# Information:

*** Block opens ***

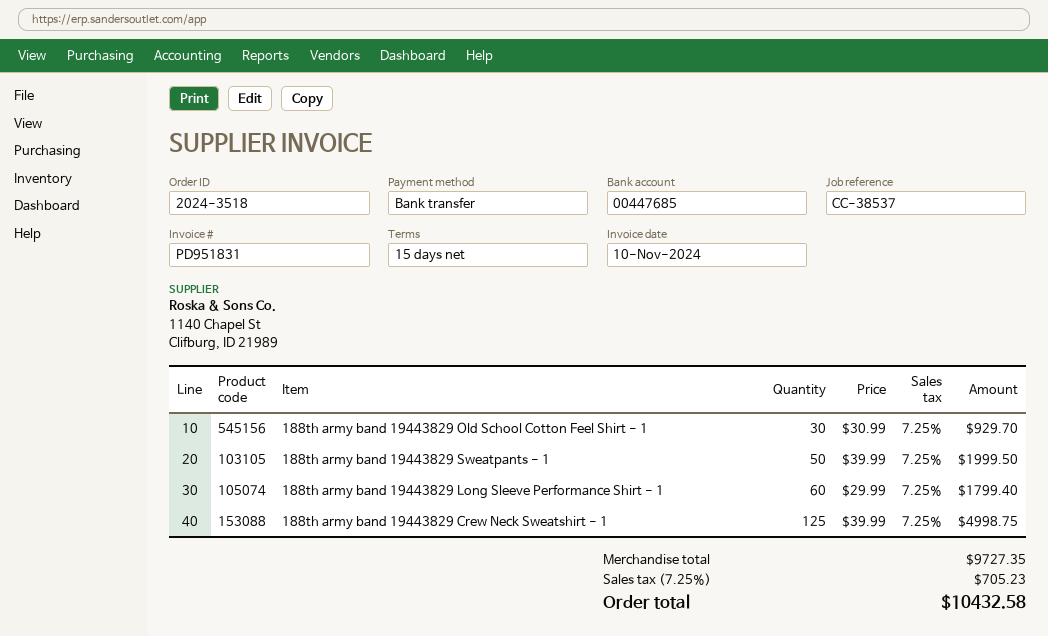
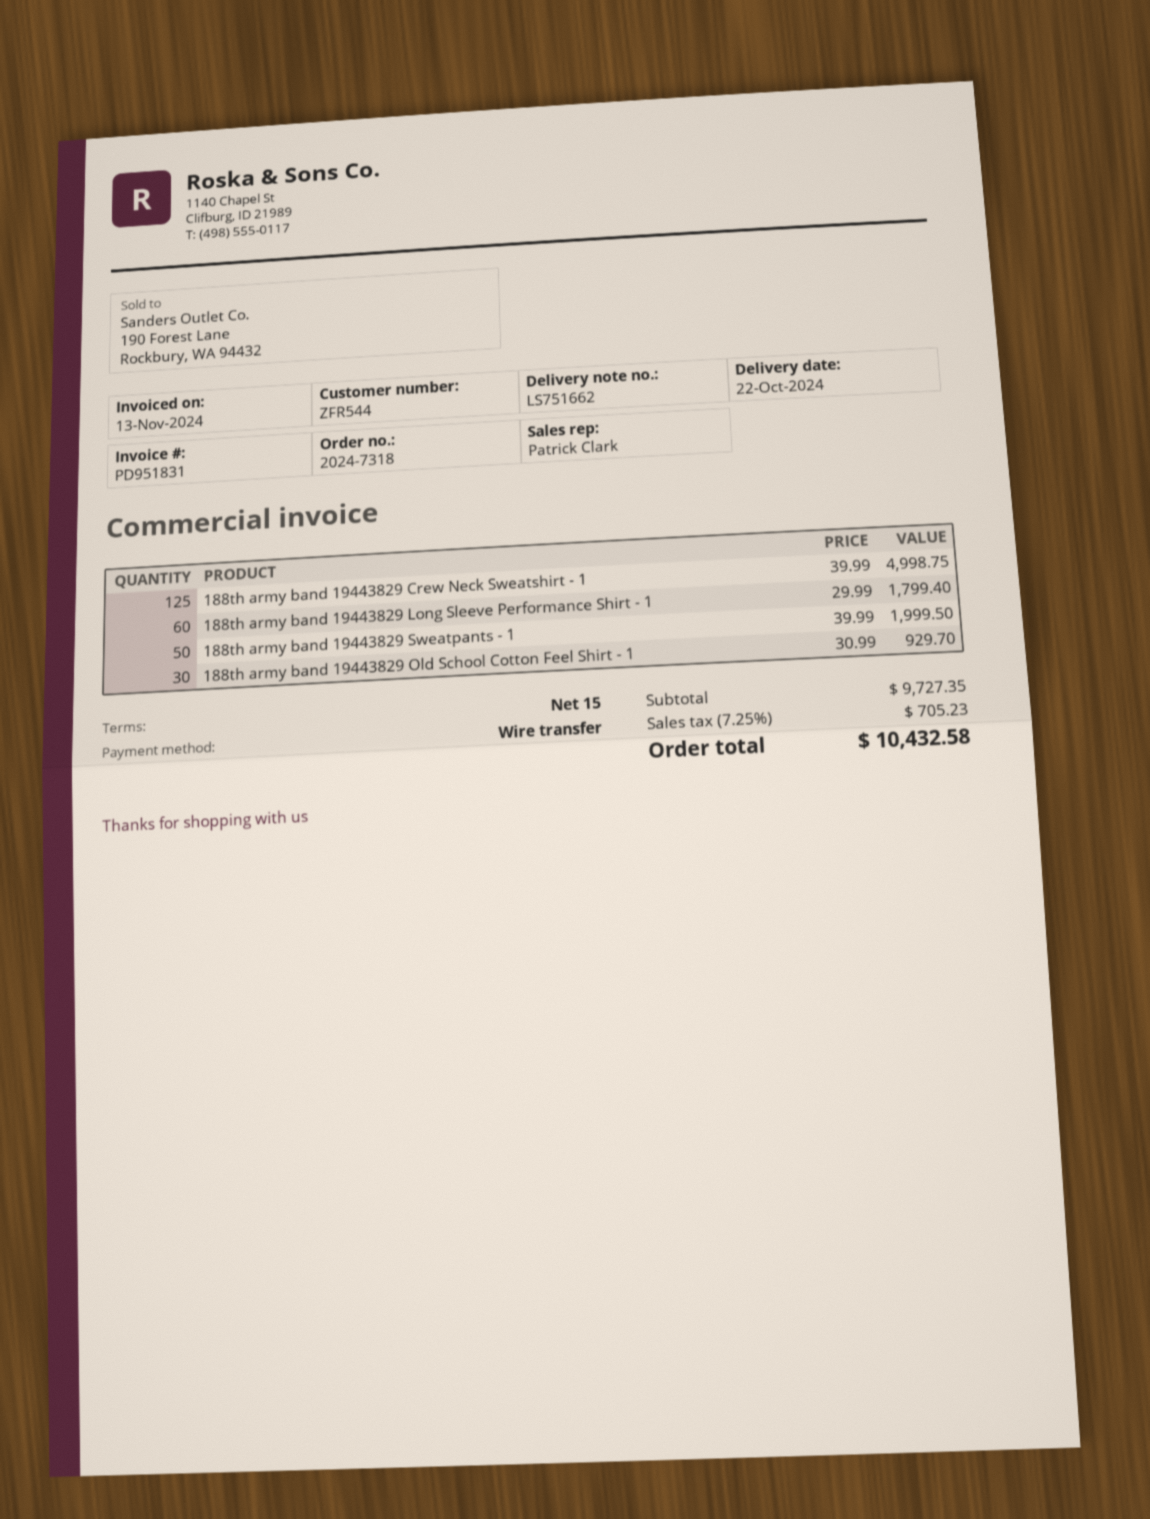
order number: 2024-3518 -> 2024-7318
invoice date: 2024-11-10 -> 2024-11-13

*** Block closes ***
*** Block opens ***

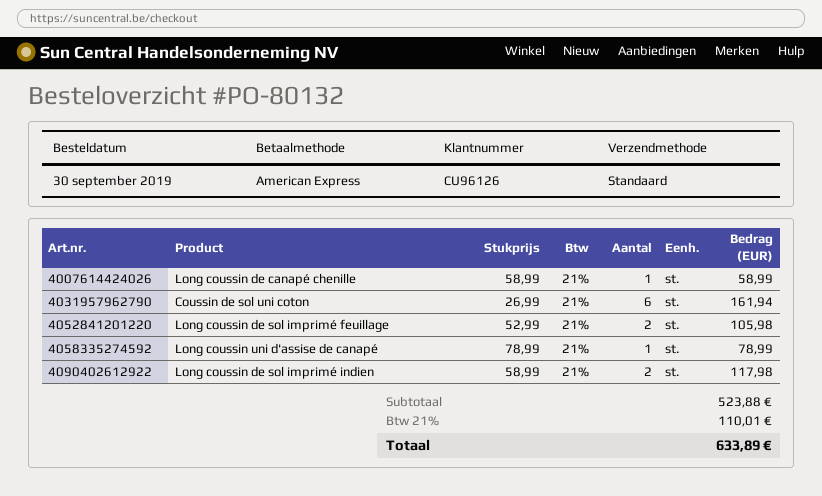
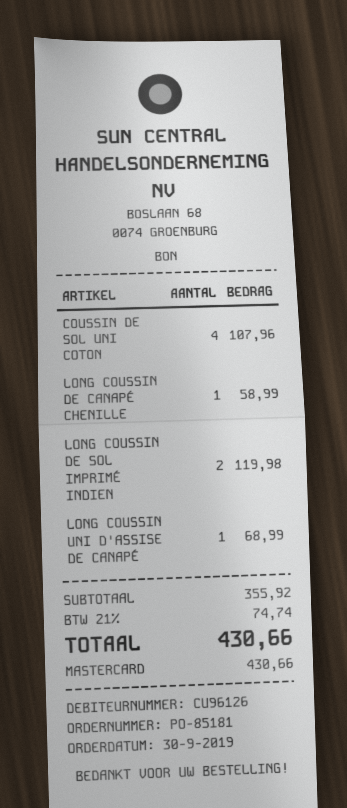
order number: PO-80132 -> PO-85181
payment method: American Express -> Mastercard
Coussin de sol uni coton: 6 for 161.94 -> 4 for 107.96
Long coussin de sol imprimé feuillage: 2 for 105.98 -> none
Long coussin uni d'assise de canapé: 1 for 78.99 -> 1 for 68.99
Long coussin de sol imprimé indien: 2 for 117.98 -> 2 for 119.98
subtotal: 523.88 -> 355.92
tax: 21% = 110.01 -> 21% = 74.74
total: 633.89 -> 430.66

*** Block closes ***
*** Block opens ***

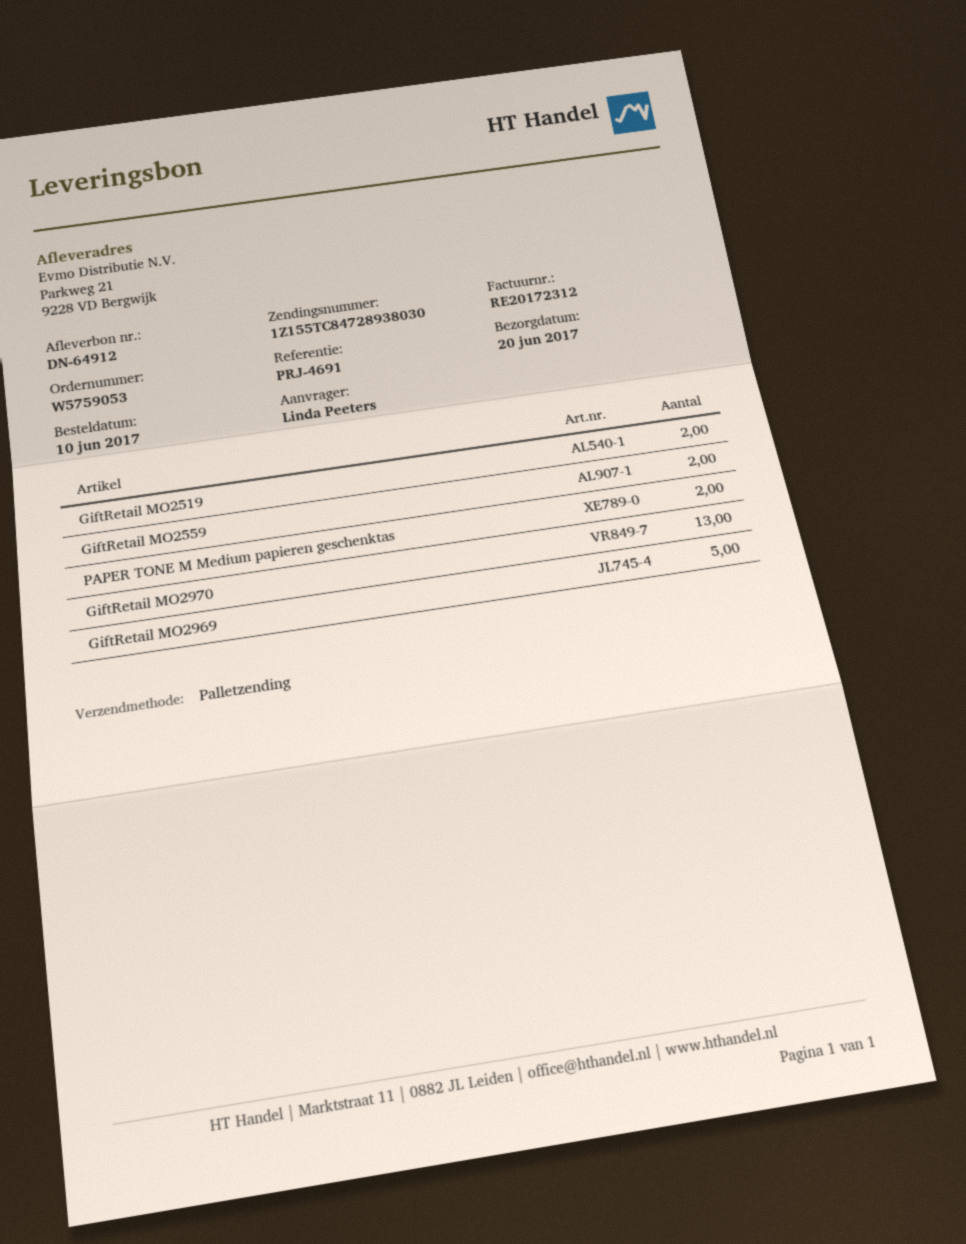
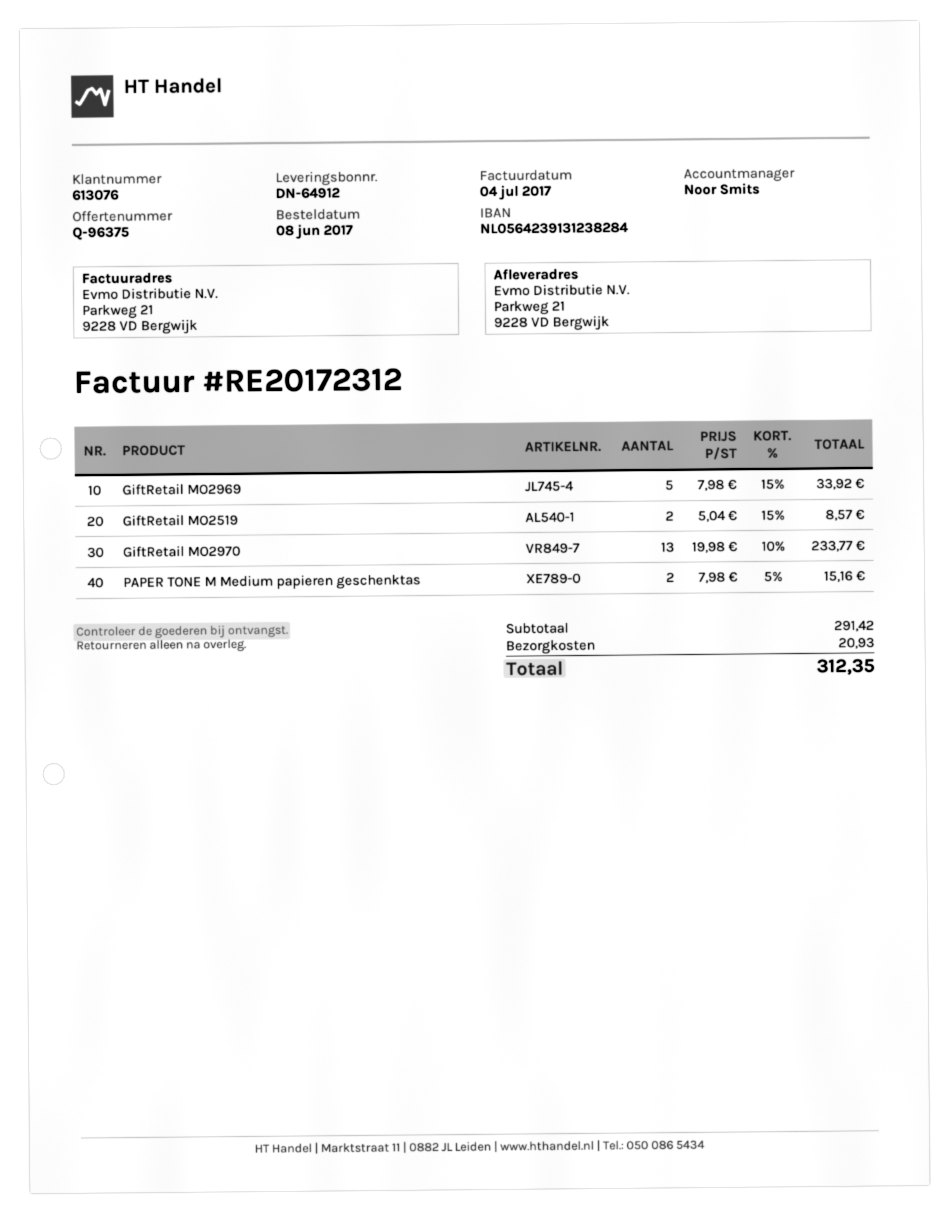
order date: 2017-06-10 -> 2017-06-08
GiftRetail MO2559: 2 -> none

*** Block closes ***

# What is required:
All lines above containing the string "imprimé" are to be collected.

# Written answer:
Long coussin de sol imprimé feuillage: 2 for 105.98 -> none
Long coussin de sol imprimé indien: 2 for 117.98 -> 2 for 119.98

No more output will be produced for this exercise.